= Your objective =
Leave out the pictures and reproduce all of the data exactly.

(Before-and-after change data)
━━━━━━━━━━━━━━━━
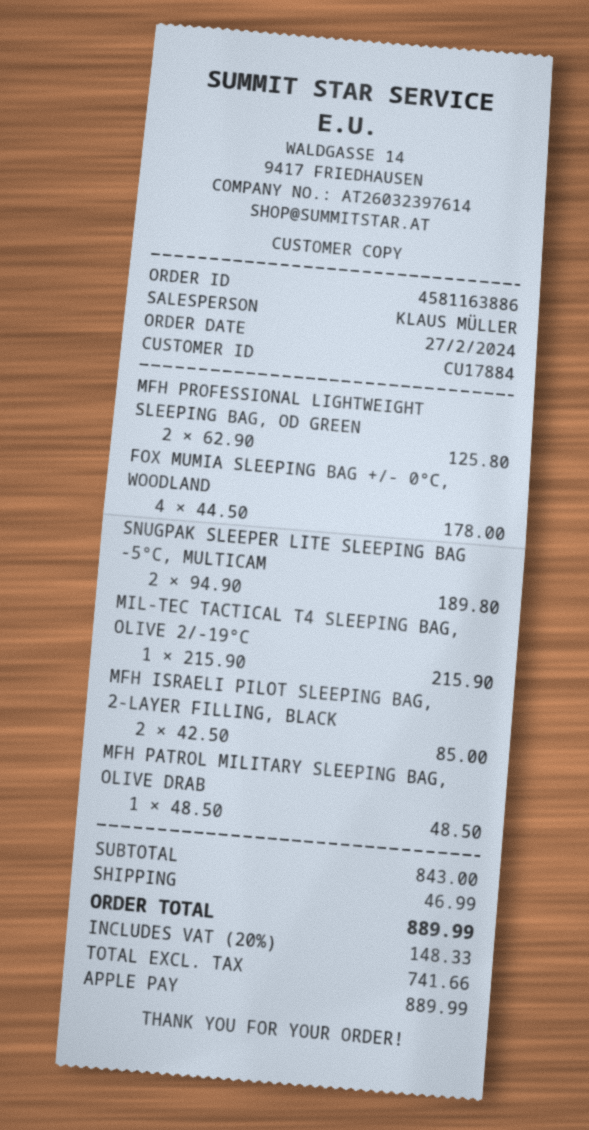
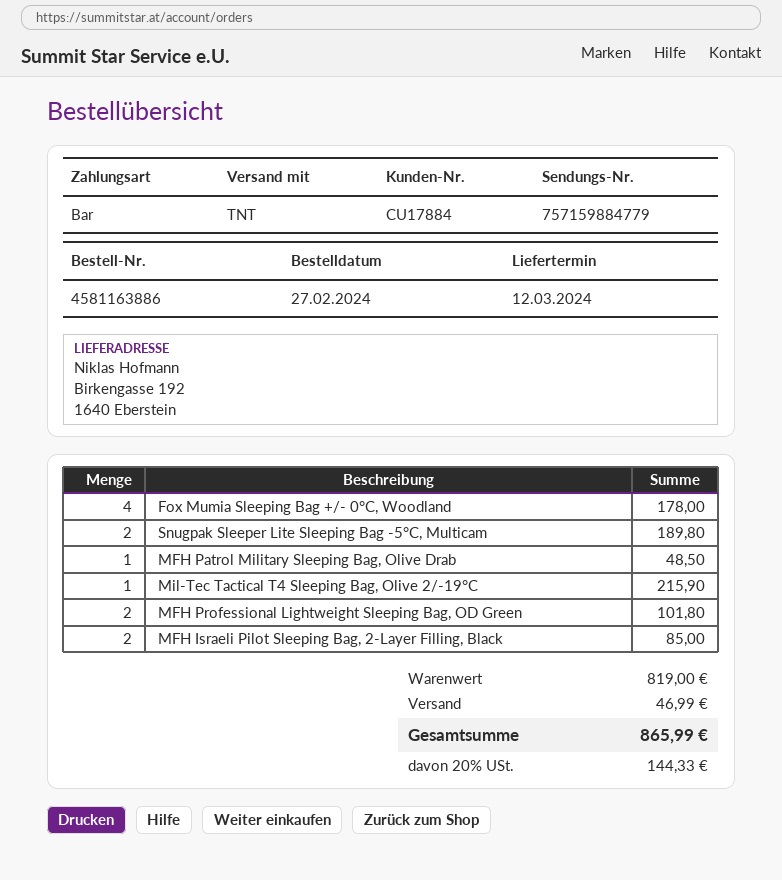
payment method: Apple Pay -> cash
MFH PROFESSIONAL LIGHTWEIGHT SLEEPING BAG, OD GREEN: 2 for 125.80 -> 2 for 101.80
subtotal: 843.00 -> 819.00
tax: 20% = 148.33 -> 20% = 144.33
total: 889.99 -> 865.99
━━━━━━━━━━━━━━━━
= Finished exercise =
payment method: Apple Pay -> cash
MFH PROFESSIONAL LIGHTWEIGHT SLEEPING BAG, OD GREEN: 2 for 125.80 -> 2 for 101.80
subtotal: 843.00 -> 819.00
tax: 20% = 148.33 -> 20% = 144.33
total: 889.99 -> 865.99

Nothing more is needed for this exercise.